> **Your objective**:
When you write out the listing, keep every character and omit the pictures.
'''
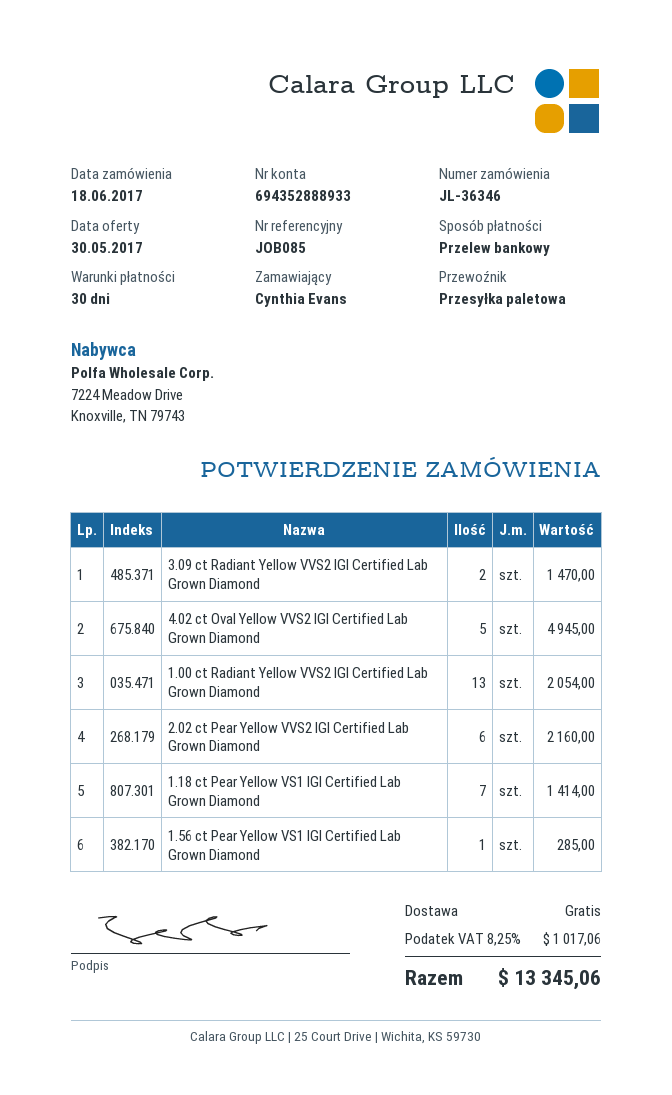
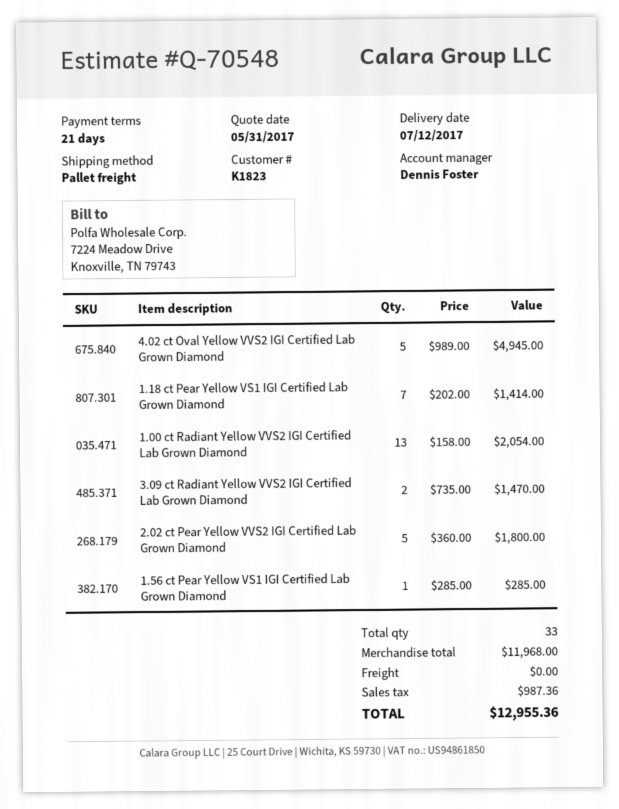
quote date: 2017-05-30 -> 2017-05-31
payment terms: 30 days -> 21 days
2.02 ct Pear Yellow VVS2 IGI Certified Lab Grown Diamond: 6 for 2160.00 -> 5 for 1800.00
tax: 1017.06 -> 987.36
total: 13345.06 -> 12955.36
'''
> **Solution for this problem**:
quote date: 2017-05-30 -> 2017-05-31
payment terms: 30 days -> 21 days
2.02 ct Pear Yellow VVS2 IGI Certified Lab Grown Diamond: 6 for 2160.00 -> 5 for 1800.00
tax: 1017.06 -> 987.36
total: 13345.06 -> 12955.36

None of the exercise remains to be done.